Please contact John.mills@vasculitis.org.uk
My Mom who is 83 was diagnosed with GCA in September. High dose of Prednisone started at hospital, temporal artery biopsy performed and confirmed diagnosis, discharged 4 days later on 60 mg. of Prednisone daily. Each time her physician tries to wean her off the steroids she can't get to 30 mg. of Prednisone daily without feel just terrible. Since the diagnosis and even while on treatment she is still rather tired and she is having pain in both of the upper thighs down to the knee, describing it as tired/sore muscles. She can not walk far with out the pain becoming intense and she is also short of breath during exertion.
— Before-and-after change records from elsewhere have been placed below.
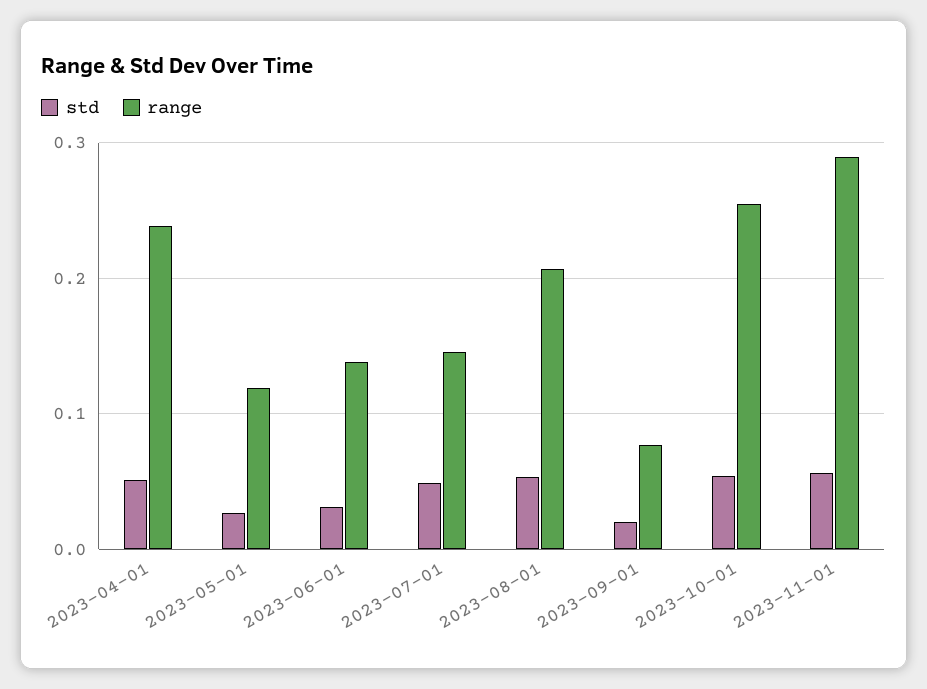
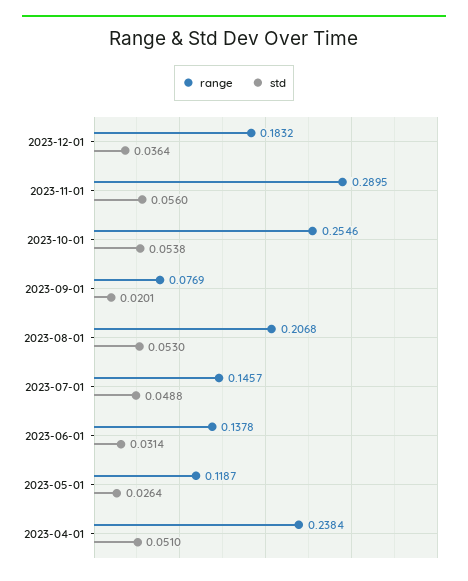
range, 2023-12-01: none -> 0.1832
std, 2023-12-01: none -> 0.0364

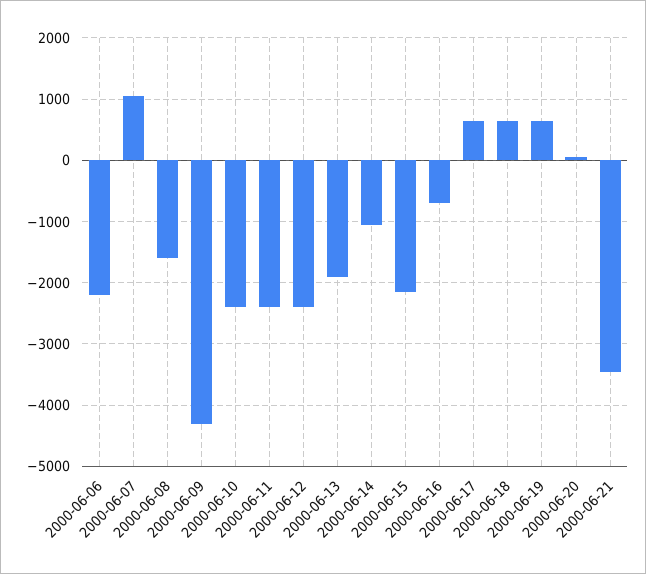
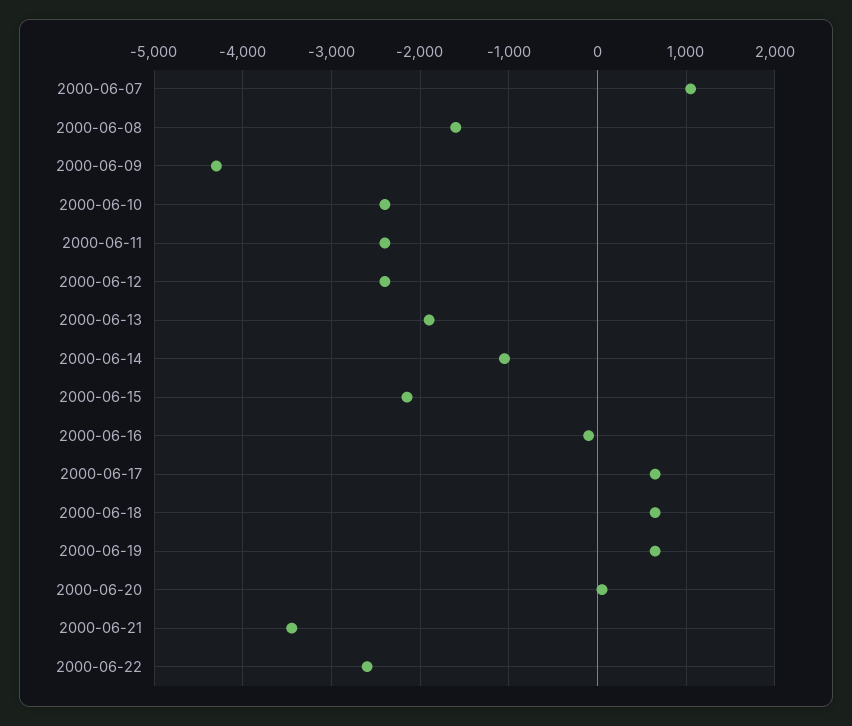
2000-06-06: -2200 -> none
2000-06-16: -700 -> -100
2000-06-22: none -> -2600

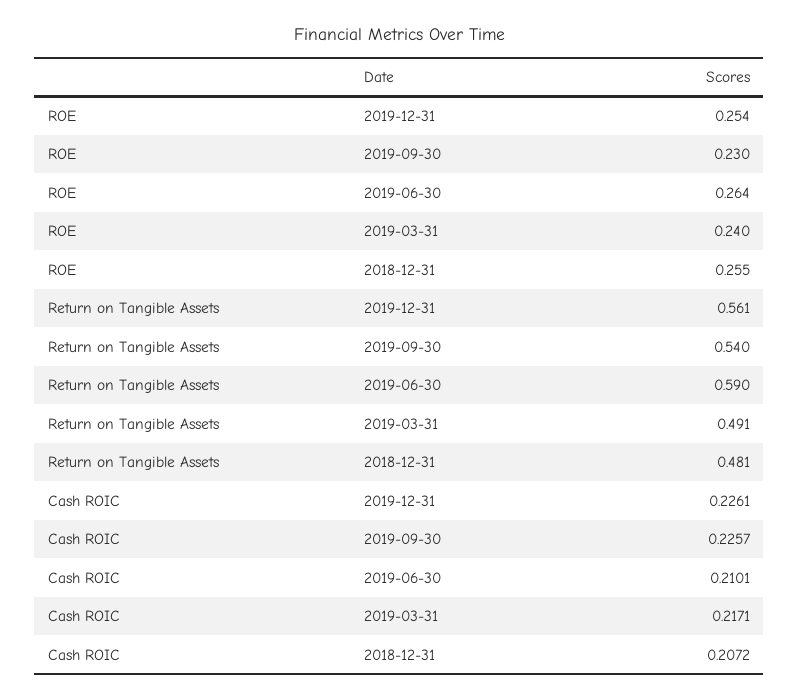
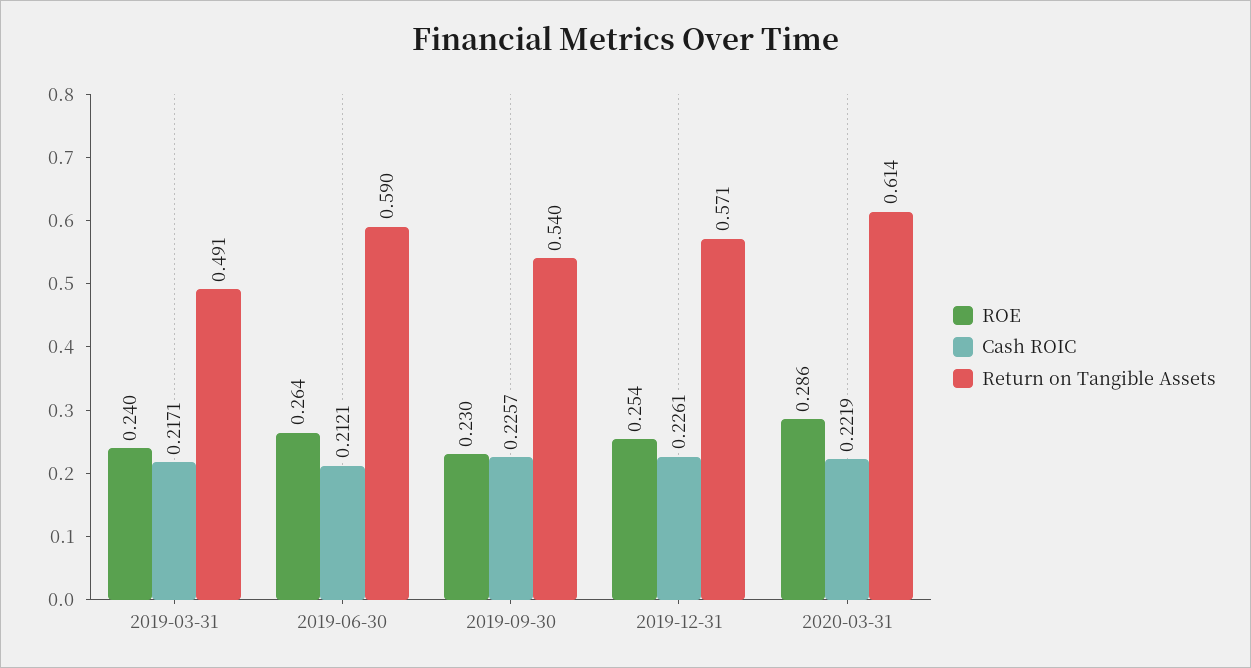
ROE, 2018-12-31: 0.255 -> none
Return on Tangible Assets, 2019-12-31: 0.561 -> 0.571
Return on Tangible Assets, 2018-12-31: 0.481 -> none
Cash ROIC, 2019-06-30: 0.2101 -> 0.2121
Cash ROIC, 2018-12-31: 0.2072 -> none
ROE, 2020-03-31: none -> 0.286
Cash ROIC, 2020-03-31: none -> 0.2219
Return on Tangible Assets, 2020-03-31: none -> 0.614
She started on IV Infusion Tocilzumab this past Monday and will go for continued infusions every four weeks and the physician will try to bring down her Prednisone once they feel she has enough of the Tocilzumab in her system. Keeping fingers crossed this is the medication that will get her on a lower dose if not completely off Prednisone. Keep in mind she was still working full time and was on no medications for anything prior to this diagnosis of GCA. She was very active with more energy than most 30 year olds, and it is hard to see how much this disease has taken from her quality of life.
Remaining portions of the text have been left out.